# Work instruction
Copy the entries below in full, keeping them exactly as they are.

Items from a data source

════════════════

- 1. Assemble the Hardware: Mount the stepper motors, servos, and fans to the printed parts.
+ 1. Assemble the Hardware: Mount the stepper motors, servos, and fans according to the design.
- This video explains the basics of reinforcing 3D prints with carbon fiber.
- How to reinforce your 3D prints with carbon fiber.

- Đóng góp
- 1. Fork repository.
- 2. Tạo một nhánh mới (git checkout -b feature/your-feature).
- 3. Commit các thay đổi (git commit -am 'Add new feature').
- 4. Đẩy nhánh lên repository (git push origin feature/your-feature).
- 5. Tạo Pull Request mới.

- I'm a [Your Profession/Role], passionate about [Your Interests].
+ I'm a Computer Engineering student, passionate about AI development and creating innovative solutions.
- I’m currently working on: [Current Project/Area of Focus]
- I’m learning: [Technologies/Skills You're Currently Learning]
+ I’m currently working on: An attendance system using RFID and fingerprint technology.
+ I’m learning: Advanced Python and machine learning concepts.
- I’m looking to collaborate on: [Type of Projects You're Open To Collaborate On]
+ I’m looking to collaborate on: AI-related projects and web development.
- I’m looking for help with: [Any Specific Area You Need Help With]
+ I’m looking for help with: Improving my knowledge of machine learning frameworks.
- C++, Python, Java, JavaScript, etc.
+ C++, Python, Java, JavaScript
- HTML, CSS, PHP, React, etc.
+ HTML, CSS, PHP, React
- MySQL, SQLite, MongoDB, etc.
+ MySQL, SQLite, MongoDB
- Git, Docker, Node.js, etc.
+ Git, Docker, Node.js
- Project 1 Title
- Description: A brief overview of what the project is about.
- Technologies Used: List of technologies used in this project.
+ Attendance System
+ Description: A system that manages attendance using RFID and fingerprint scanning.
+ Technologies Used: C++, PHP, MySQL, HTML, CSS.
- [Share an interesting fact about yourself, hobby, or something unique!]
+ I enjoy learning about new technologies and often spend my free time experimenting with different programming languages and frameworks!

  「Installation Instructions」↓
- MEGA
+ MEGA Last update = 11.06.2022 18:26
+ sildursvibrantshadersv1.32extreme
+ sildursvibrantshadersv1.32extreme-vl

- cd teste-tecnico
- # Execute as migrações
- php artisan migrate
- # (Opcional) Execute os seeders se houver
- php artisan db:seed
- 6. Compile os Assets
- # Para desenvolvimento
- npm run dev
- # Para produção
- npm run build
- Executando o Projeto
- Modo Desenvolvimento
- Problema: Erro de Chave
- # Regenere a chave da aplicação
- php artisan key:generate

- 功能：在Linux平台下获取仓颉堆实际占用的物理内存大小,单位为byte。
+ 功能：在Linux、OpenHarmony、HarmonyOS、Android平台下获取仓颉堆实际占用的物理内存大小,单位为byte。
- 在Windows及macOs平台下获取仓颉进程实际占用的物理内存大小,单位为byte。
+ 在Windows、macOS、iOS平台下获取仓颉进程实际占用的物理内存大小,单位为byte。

════════════════

# Reply to the exercise
- 1. Assemble the Hardware: Mount the stepper motors, servos, and fans to the printed parts.
+ 1. Assemble the Hardware: Mount the stepper motors, servos, and fans according to the design.
- This video explains the basics of reinforcing 3D prints with carbon fiber.
- How to reinforce your 3D prints with carbon fiber.

- Đóng góp
- 1. Fork repository.
- 2. Tạo một nhánh mới (git checkout -b feature/your-feature).
- 3. Commit các thay đổi (git commit -am 'Add new feature').
- 4. Đẩy nhánh lên repository (git push origin feature/your-feature).
- 5. Tạo Pull Request mới.

- I'm a [Your Profession/Role], passionate about [Your Interests].
+ I'm a Computer Engineering student, passionate about AI development and creating innovative solutions.
- I’m currently working on: [Current Project/Area of Focus]
- I’m learning: [Technologies/Skills You're Currently Learning]
+ I’m currently working on: An attendance system using RFID and fingerprint technology.
+ I’m learning: Advanced Python and machine learning concepts.
- I’m looking to collaborate on: [Type of Projects You're Open To Collaborate On]
+ I’m looking to collaborate on: AI-related projects and web development.
- I’m looking for help with: [Any Specific Area You Need Help With]
+ I’m looking for help with: Improving my knowledge of machine learning frameworks.
- C++, Python, Java, JavaScript, etc.
+ C++, Python, Java, JavaScript
- HTML, CSS, PHP, React, etc.
+ HTML, CSS, PHP, React
- MySQL, SQLite, MongoDB, etc.
+ MySQL, SQLite, MongoDB
- Git, Docker, Node.js, etc.
+ Git, Docker, Node.js
- Project 1 Title
- Description: A brief overview of what the project is about.
- Technologies Used: List of technologies used in this project.
+ Attendance System
+ Description: A system that manages attendance using RFID and fingerprint scanning.
+ Technologies Used: C++, PHP, MySQL, HTML, CSS.
- [Share an interesting fact about yourself, hobby, or something unique!]
+ I enjoy learning about new technologies and often spend my free time experimenting with different programming languages and frameworks!

  「Installation Instructions」↓
- MEGA
+ MEGA Last update = 11.06.2022 18:26
+ sildursvibrantshadersv1.32extreme
+ sildursvibrantshadersv1.32extreme-vl

- cd teste-tecnico
- # Execute as migrações
- php artisan migrate
- # (Opcional) Execute os seeders se houver
- php artisan db:seed
- 6. Compile os Assets
- # Para desenvolvimento
- npm run dev
- # Para produção
- npm run build
- Executando o Projeto
- Modo Desenvolvimento
- Problema: Erro de Chave
- # Regenere a chave da aplicação
- php artisan key:generate

- 功能：在Linux平台下获取仓颉堆实际占用的物理内存大小,单位为byte。
+ 功能：在Linux、OpenHarmony、HarmonyOS、Android平台下获取仓颉堆实际占用的物理内存大小,单位为byte。
- 在Windows及macOs平台下获取仓颉进程实际占用的物理内存大小,单位为byte。
+ 在Windows、macOS、iOS平台下获取仓颉进程实际占用的物理内存大小,单位为byte。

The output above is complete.